MATERIAL PROVIDED:
-------------------------

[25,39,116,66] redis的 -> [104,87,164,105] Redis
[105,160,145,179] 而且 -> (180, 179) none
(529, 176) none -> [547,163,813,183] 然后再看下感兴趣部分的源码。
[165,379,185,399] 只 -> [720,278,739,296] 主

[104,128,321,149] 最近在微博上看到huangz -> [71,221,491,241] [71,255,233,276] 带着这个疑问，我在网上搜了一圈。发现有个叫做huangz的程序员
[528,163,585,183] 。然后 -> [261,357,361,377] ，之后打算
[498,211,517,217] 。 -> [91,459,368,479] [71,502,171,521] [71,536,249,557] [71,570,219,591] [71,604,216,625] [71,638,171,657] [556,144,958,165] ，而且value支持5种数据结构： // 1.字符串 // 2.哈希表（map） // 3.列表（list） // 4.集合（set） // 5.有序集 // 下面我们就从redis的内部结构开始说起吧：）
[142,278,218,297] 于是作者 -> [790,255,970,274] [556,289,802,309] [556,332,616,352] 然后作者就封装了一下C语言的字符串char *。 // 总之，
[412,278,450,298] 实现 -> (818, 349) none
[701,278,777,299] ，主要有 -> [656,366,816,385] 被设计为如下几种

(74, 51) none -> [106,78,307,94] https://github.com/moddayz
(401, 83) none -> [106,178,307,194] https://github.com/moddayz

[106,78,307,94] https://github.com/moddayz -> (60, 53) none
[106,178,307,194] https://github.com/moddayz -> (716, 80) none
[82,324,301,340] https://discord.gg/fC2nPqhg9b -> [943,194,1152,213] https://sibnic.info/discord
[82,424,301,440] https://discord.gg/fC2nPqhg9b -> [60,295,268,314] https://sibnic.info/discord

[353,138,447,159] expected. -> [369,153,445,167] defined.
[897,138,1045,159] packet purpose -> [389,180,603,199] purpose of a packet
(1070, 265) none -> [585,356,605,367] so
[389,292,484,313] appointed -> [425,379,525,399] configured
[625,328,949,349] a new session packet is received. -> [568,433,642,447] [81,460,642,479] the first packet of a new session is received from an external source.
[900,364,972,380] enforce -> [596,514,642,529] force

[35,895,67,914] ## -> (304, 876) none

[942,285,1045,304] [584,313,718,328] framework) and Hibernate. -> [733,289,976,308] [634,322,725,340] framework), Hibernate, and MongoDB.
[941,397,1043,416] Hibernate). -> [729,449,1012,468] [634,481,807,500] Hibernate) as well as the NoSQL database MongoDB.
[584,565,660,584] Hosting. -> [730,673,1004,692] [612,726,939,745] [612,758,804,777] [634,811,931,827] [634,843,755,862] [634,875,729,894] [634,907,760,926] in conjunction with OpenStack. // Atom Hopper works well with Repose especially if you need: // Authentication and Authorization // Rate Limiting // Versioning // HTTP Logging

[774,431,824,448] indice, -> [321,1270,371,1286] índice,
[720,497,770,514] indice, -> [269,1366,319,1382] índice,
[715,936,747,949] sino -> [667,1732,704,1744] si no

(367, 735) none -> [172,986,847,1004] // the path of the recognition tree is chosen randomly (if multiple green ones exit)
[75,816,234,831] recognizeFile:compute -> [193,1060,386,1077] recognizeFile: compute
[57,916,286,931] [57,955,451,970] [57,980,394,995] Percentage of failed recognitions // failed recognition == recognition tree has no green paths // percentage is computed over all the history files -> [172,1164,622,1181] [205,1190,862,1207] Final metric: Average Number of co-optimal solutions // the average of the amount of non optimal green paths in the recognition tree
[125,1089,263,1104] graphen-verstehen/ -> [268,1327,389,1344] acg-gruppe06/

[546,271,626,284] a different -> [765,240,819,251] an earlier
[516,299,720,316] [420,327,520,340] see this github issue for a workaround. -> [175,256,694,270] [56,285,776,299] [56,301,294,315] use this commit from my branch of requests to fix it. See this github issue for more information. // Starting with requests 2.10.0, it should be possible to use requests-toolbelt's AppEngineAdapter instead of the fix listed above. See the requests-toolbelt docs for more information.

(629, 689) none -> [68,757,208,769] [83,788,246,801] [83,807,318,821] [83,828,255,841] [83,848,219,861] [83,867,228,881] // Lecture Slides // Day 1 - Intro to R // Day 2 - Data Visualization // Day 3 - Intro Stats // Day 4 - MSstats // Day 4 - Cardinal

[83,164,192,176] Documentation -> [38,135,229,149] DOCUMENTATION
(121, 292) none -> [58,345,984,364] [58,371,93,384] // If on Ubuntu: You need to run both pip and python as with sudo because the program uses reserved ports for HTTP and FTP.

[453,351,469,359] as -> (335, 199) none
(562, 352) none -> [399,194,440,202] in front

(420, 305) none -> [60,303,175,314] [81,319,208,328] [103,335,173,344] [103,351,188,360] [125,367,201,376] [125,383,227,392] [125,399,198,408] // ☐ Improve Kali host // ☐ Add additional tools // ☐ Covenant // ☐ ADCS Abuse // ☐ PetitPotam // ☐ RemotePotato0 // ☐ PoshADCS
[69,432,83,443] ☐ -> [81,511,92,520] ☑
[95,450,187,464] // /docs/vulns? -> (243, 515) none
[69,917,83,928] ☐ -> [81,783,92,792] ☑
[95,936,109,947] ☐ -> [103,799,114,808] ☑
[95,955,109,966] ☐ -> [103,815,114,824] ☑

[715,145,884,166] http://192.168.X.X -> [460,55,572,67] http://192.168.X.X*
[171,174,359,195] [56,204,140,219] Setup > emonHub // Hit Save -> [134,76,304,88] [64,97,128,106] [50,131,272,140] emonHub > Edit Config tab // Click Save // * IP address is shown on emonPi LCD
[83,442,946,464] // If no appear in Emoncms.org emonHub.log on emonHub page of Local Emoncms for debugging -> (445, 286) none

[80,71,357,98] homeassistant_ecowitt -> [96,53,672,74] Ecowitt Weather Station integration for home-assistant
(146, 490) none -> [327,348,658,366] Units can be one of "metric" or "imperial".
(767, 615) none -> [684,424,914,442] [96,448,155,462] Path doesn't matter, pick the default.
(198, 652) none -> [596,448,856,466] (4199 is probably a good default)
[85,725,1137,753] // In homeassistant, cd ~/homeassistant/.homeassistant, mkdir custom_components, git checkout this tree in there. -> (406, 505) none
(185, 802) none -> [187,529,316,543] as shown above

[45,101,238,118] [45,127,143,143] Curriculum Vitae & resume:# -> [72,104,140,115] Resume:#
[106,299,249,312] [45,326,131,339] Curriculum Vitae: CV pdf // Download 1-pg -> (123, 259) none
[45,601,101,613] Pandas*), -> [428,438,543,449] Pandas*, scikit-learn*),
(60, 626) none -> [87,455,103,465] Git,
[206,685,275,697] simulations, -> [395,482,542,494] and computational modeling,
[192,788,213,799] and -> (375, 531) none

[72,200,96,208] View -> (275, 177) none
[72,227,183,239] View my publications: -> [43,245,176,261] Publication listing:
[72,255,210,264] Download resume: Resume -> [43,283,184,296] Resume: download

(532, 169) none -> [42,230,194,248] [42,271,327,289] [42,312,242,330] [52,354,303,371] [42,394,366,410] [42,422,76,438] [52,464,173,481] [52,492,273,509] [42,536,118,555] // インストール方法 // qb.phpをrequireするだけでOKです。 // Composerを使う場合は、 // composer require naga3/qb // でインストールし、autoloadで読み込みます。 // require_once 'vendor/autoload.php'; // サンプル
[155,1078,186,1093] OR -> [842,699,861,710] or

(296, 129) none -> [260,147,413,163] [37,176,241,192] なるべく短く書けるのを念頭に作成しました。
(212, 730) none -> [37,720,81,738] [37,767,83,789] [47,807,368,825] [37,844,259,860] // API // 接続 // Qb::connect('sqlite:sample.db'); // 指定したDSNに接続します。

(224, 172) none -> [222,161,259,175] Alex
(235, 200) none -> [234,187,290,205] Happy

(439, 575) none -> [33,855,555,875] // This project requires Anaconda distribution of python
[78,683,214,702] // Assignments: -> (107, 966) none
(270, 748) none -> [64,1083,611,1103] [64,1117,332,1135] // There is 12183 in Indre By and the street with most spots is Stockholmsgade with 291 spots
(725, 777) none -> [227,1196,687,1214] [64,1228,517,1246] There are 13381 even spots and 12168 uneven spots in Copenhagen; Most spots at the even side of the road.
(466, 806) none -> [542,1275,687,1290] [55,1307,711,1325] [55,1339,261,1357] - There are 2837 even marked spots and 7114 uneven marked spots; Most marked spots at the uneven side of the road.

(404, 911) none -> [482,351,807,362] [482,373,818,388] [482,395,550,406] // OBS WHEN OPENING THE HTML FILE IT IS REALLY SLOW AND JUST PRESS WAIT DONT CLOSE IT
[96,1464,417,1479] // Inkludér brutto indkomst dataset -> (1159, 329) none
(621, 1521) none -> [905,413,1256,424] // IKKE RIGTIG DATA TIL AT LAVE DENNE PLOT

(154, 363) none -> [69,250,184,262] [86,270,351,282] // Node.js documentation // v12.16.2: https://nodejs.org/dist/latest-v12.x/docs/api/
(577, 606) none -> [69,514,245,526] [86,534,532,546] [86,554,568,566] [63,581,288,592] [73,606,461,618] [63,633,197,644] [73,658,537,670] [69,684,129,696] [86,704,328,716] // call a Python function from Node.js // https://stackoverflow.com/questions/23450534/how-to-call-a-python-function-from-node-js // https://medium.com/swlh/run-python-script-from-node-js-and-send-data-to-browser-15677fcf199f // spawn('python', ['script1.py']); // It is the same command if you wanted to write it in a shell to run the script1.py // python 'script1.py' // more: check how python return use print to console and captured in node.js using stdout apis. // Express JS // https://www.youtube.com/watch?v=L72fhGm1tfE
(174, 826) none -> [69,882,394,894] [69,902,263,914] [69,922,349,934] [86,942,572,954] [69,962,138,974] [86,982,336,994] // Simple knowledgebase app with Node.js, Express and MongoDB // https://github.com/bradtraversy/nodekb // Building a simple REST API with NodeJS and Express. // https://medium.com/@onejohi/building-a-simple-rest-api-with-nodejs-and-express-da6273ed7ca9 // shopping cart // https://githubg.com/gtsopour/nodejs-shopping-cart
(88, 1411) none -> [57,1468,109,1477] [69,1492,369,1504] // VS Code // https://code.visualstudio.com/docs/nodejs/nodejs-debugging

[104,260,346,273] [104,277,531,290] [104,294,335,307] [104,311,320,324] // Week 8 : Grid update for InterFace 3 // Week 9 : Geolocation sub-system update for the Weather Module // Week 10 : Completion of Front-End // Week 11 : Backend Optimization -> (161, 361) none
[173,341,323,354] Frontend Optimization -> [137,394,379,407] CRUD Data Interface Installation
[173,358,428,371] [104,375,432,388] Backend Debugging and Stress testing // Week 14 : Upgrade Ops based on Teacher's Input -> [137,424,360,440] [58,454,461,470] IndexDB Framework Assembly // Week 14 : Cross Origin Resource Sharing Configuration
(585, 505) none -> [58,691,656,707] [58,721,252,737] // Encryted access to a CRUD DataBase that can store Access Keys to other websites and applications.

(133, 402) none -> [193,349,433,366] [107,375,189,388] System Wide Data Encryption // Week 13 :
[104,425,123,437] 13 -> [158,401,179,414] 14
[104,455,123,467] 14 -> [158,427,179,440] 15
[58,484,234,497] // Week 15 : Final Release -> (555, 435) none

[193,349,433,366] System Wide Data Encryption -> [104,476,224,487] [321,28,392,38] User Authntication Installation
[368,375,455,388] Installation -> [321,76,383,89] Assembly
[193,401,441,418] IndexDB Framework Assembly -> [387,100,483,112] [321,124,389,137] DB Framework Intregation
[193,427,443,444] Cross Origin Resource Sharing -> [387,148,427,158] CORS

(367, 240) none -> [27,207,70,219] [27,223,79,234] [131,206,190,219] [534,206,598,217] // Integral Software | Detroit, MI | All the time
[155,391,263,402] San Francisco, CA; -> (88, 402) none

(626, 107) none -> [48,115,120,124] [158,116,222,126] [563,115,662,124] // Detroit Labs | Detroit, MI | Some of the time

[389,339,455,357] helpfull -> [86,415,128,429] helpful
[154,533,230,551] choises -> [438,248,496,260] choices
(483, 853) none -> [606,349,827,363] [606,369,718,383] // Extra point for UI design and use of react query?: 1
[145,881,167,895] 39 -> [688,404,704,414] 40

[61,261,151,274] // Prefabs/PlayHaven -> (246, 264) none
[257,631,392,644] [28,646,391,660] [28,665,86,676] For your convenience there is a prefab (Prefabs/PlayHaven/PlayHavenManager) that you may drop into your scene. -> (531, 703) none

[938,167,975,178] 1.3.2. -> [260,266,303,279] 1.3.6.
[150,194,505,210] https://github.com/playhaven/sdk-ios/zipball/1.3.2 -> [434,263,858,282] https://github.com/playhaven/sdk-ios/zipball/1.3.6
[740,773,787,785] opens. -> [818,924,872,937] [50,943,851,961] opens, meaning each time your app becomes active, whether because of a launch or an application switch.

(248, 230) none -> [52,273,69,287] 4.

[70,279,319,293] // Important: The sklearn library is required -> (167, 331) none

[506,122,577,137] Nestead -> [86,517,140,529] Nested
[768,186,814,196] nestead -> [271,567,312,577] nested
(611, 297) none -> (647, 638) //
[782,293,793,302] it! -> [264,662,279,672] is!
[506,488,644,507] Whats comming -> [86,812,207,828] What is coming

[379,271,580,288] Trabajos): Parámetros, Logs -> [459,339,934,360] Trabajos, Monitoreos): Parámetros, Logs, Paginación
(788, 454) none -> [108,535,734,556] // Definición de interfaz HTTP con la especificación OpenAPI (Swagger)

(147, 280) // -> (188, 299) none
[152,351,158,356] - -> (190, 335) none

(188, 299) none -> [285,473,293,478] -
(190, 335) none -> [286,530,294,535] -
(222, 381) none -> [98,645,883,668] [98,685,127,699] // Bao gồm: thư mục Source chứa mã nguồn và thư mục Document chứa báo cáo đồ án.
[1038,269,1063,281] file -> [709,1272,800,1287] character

-------------------------

GOAL OF THE EXERCISE: Provide the count of lines in the records above that hold the word "even", with no other text.

WRITTEN REPLY: 2